Il n’y avait ni amis, ni serviteurs près de lui : pas même ce caniche qui allonge son museau compatissant sur la couverture du pauvre. C’était de la pièce voisine que sa charitable gardienne guettait son souffle court et pénible. Peut-être l’avait-il voulu ainsi lui-même, car sa mort était comme sa vie : bizarre froidement. Dans cette solitude de son agonie, tantôt il pensait, bâtissant des plans pour un avenir qui ne lui appartenait plus, tantôt il délirait tout à coup, mais d’un délire calme en quelque sorte et sans transports.

Tout le monde sait quelle étonnante subtilité de sens se mêle parfois aux impuissances de la dernière heure. Au moment même où la jeune femme passait le seuil de la porte d’entrée, le moribond se dit :

« Voici Fanchette qui vient… Je savais bien que Fanchette allait venir ! »

Sur ces traits flétris, il y eut presque un sourire.

Mais ces lucidités passent comme des éclairs. L’instant d’après, le moribond divaguait tout doucement, parlant affaires, calculs, voyages. La jeune femme était déjà près de lui, debout et le contemplant avec une indéfinissable expression, qu’il n’avait pas encore conscience de sa présence.

Indéfinissable est le mot, car le regard de la nouvelle venue trahissait à la fois une curiosité presque sauvage, une compassion involontaire, les vagues reliques d’une tendresse qui semblait remonter vers le passé, et de l’horreur.

Pendant qu’elle se taisait, perdue dans sa méditation, les lèvres du mourant s’entr’ouvrirent par une sorte de mécanisme dur et sec.

« Lequel est le maître, prononça-t-il très distinctement : toi ou moi, L’Amitié ? Toute la question est là… »

Puis, d’une voix moins assurée :

« La poire est mûre dans cette maison Schwartz… As-tu la planche des billets ? Ce sera ma dernière affaire… »

La fin de la phrase resta en dedans de ses lèvres.

Celle qu’on appelait la comtesse lui mit la main sur le front, et le contact de cette chair morte la fit frissonner. Elle retira ses doigts comme si elle eût touché le froid d’un serpent.

« Est-ce toi, enfin, Toulonnais-L’Amitié ? demanda le vieillard d’un ton patelin, en ouvrant à demi ses yeux presque aveugles.

— Non, c’est moi, grand-père, » répondit tout bas la jeune femme.

Il parut assembler ses pensées avec peine et dit :

« Ah ! oui… c’est vrai… ma petite Fanchette, qui aime bien son grand-papa ! »

Puis il ajouta entre ses dents :

« Madame la comtesse Bozzo-Corona ! »

La jeune femme eut un sourire amer et demanda :

« Grand-père, n’avez-vous rien à me dire ? »

Pour la première fois, le vieillard fit un mouvement.

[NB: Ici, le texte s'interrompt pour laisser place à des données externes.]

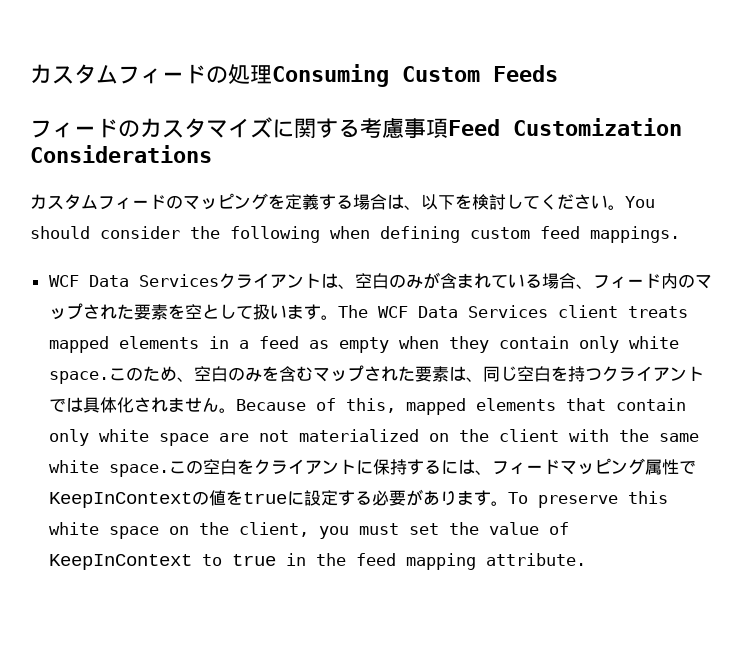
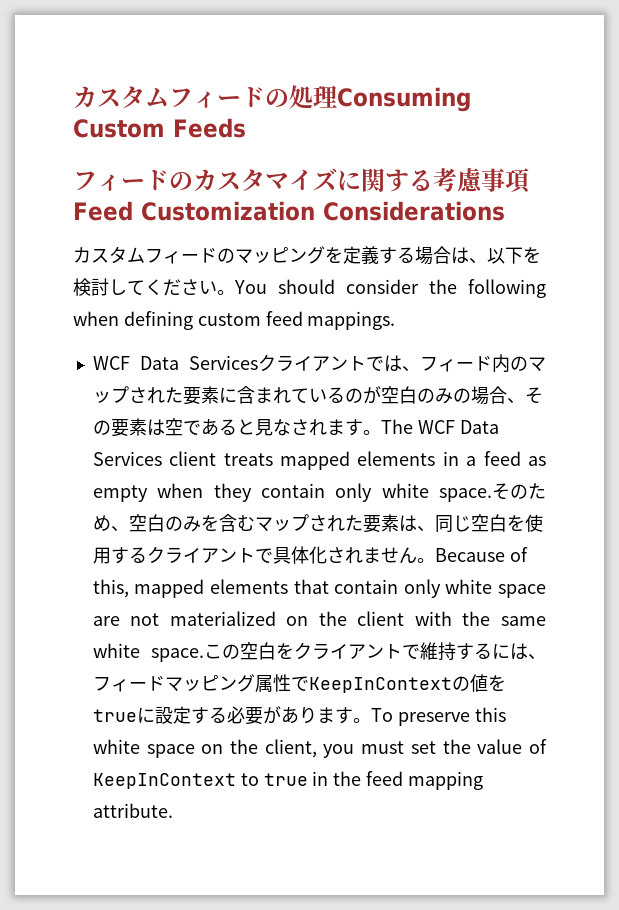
- WCF Data Servicesクライアントは、空白のみが含まれている場合、フィード内のマップされた要素を空として扱います。
+ WCF Data Servicesクライアントでは、フィード内のマップされた要素に含まれているのが空白のみの場合、その要素は空であると見なされます。
- このため、空白のみを含むマップされた要素は、同じ空白を持つクライアントでは具体化されません。
+ そのため、空白のみを含むマップされた要素は、同じ空白を使用するクライアントで具体化されません。
- この空白をクライアントに保持するには、フィードマッピング属性でKeepInContextの値をtrueに設定する必要があります。
+ この空白をクライアントで維持するには、フィードマッピング属性でKeepInContextの値をtrueに設定する必要があります。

Ses mains décharnées essayèrent de se crisper sur les plis de ses draps, comme pour se retenir à quelque chose. Ce geste instinctif, symptôme de la suprême détresse, effraye toujours ceux qui ne sont pas habitués à voir de près la mort. La comtesse tourna la tête en frémissant.

« Si fait, si fait ! prononça laborieusement le malade, j’ai bien des choses à te dire… et la force ne me manque pas encore. Comme je résiste ! Et ne crois pas que je souffre beaucoup, non, cela s’éteint en moi sans secousse. J’ai vécu sagement, j’en ai eu le bénéfice. Il y a des moments où je me figure que je durerai longtemps encore… À présent, par exemple, on dirait que le sang se réchauffe dans mes veines. Je t’aimais bien, fillette. Quand tu étais enfant, je faisais tout ce que tu voulais. J’aurais dû t’élever loin de moi… en dehors de notre atmosphère ; tu ne saurais rien ; tu serais riche et heureuse… et femme d’honnête homme.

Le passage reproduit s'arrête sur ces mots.